Segment Start: Working data

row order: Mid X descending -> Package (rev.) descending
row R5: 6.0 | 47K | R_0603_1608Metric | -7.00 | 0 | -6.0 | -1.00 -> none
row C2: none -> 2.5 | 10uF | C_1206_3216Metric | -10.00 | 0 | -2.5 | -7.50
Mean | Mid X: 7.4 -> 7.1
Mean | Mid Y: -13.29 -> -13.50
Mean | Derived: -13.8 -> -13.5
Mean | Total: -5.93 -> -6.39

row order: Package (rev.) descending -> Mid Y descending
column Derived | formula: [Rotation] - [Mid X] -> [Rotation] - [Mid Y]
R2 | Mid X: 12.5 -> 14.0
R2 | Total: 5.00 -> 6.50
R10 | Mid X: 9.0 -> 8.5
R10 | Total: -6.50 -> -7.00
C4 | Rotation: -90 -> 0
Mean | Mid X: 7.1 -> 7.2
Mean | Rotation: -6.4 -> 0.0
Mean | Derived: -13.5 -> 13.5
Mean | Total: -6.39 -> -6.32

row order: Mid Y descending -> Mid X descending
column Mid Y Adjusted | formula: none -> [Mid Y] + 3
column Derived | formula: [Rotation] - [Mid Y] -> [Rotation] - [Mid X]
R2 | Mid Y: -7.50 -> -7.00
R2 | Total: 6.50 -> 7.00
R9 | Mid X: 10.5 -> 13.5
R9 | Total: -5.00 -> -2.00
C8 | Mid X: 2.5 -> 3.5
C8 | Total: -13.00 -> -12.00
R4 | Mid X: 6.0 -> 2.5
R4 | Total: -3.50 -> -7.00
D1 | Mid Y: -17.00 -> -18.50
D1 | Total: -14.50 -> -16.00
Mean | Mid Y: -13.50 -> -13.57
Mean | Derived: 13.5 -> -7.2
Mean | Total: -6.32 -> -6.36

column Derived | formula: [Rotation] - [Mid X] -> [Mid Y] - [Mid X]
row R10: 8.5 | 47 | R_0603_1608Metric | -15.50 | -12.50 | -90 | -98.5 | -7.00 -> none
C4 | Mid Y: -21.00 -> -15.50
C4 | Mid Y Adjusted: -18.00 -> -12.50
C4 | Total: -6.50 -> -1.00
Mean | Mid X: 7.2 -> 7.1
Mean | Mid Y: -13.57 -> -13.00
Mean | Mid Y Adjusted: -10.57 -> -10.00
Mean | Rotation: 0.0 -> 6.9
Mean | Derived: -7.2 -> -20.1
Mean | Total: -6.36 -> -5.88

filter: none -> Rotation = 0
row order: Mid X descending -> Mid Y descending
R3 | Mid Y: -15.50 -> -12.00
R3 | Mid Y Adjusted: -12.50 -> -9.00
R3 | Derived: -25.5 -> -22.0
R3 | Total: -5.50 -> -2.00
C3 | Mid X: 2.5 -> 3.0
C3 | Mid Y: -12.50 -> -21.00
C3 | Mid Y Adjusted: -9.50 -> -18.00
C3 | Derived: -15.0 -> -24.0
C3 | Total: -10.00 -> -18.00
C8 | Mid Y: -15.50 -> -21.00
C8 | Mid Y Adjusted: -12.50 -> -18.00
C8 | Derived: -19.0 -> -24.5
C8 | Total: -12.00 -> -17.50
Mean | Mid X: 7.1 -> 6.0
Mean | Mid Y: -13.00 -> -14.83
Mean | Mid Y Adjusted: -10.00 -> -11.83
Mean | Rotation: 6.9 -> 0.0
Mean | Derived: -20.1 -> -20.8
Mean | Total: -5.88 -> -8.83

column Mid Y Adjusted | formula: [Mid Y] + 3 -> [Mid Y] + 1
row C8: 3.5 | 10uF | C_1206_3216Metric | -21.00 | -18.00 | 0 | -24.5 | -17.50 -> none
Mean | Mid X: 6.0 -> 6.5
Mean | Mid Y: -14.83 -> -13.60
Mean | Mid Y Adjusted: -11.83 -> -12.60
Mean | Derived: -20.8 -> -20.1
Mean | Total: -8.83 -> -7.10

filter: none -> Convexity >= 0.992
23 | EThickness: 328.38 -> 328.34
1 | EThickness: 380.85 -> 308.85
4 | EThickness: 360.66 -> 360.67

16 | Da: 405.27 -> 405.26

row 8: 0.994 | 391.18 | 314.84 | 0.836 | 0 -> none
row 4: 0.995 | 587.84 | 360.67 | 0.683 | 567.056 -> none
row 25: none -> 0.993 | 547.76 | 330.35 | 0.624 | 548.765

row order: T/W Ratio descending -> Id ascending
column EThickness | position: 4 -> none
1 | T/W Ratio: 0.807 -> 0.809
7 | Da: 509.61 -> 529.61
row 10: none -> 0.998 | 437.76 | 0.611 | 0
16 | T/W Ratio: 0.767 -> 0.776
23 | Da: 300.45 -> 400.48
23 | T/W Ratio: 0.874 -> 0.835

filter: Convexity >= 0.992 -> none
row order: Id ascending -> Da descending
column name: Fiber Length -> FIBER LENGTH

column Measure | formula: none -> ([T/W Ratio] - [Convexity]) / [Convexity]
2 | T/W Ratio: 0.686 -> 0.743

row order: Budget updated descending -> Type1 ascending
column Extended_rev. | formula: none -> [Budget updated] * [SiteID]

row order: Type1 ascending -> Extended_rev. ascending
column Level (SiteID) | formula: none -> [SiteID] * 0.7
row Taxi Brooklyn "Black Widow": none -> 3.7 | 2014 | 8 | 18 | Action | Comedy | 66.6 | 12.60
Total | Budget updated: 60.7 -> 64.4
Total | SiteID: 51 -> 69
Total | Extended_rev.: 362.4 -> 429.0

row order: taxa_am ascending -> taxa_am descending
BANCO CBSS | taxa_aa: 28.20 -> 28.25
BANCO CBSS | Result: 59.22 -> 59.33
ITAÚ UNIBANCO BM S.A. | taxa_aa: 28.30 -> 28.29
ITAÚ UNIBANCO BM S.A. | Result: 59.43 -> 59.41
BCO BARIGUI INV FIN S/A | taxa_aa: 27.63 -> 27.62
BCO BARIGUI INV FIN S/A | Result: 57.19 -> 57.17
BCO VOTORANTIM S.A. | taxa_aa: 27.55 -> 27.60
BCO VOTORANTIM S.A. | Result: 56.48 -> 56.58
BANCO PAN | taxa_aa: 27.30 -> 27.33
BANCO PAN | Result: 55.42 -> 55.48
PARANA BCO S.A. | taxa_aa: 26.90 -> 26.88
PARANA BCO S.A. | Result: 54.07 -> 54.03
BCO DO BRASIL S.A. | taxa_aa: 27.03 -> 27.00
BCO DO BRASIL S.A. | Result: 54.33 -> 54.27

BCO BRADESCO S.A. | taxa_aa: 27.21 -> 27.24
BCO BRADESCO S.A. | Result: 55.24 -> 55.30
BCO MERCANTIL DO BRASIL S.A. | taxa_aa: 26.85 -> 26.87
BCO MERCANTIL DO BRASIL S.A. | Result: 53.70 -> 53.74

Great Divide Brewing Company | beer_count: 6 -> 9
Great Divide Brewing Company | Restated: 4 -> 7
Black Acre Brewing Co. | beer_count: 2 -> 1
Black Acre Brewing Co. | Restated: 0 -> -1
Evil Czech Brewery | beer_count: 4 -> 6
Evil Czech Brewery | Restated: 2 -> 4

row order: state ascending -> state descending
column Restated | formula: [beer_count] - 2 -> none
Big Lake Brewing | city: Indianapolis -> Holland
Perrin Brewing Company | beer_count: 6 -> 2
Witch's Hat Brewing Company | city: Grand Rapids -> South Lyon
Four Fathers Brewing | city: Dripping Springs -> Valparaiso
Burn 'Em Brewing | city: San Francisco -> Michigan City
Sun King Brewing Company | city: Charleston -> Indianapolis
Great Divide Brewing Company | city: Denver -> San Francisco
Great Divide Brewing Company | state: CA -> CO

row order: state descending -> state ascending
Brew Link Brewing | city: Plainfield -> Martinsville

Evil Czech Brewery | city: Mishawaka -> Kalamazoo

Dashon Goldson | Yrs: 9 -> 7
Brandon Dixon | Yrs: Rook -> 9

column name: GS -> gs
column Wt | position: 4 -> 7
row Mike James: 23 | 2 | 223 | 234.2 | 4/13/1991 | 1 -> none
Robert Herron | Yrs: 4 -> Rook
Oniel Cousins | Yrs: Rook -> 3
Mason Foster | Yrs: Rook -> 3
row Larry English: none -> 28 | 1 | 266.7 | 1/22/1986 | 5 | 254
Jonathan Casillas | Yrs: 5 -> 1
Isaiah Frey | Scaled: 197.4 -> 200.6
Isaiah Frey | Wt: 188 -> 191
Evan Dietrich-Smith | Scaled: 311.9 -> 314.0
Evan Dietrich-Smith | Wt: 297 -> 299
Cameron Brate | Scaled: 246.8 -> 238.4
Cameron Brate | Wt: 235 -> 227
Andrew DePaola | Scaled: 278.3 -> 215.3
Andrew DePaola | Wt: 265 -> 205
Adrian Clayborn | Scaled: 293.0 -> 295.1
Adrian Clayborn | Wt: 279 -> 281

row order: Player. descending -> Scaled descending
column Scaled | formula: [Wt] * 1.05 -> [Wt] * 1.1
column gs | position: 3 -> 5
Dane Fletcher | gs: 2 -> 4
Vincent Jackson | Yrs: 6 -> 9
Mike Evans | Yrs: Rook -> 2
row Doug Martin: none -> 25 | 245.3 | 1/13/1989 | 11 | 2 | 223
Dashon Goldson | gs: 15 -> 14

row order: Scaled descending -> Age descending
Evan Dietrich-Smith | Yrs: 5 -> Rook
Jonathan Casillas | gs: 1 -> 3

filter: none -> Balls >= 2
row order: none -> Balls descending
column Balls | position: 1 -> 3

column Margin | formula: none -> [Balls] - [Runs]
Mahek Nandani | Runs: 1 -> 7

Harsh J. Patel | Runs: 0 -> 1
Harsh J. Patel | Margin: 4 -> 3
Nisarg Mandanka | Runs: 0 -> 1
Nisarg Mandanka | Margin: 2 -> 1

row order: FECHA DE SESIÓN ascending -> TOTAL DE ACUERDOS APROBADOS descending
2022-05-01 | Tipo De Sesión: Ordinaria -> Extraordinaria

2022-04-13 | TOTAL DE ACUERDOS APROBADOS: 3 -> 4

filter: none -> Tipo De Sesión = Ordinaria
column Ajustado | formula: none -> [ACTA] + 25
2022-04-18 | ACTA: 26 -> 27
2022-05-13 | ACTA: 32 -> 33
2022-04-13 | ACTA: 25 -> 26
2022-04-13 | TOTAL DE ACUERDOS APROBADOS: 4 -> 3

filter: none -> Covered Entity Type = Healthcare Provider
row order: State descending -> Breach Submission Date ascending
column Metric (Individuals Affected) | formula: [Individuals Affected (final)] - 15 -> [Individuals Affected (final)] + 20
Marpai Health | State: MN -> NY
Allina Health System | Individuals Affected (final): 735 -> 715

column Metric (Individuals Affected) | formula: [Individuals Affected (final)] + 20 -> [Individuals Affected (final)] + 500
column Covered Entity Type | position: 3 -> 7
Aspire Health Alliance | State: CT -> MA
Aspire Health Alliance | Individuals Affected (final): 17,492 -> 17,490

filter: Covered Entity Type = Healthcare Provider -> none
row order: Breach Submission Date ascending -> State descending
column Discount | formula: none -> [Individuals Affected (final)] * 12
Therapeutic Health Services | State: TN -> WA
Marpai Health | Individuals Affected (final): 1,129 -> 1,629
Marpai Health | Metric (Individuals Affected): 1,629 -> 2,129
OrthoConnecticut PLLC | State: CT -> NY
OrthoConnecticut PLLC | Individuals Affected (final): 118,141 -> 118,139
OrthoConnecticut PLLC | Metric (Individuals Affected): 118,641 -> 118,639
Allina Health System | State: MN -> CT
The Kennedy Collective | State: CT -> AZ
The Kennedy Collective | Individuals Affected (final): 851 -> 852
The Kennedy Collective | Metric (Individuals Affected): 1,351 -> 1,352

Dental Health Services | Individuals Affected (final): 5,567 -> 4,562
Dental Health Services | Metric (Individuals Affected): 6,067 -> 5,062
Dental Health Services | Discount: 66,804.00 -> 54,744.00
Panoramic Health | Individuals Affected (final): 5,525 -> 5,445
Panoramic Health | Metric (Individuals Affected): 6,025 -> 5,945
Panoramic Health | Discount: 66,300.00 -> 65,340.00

Segment End: Working data

__Required action__
Print exactly the lines of the listing above starting at the line containing "row Larry English: none" and ending at the line containing "Evan Dietrich-Smith | Wt: 297 -> 299", both included.

__Exercise answer__
row Larry English: none -> 28 | 1 | 266.7 | 1/22/1986 | 5 | 254
Jonathan Casillas | Yrs: 5 -> 1
Isaiah Frey | Scaled: 197.4 -> 200.6
Isaiah Frey | Wt: 188 -> 191
Evan Dietrich-Smith | Scaled: 311.9 -> 314.0
Evan Dietrich-Smith | Wt: 297 -> 299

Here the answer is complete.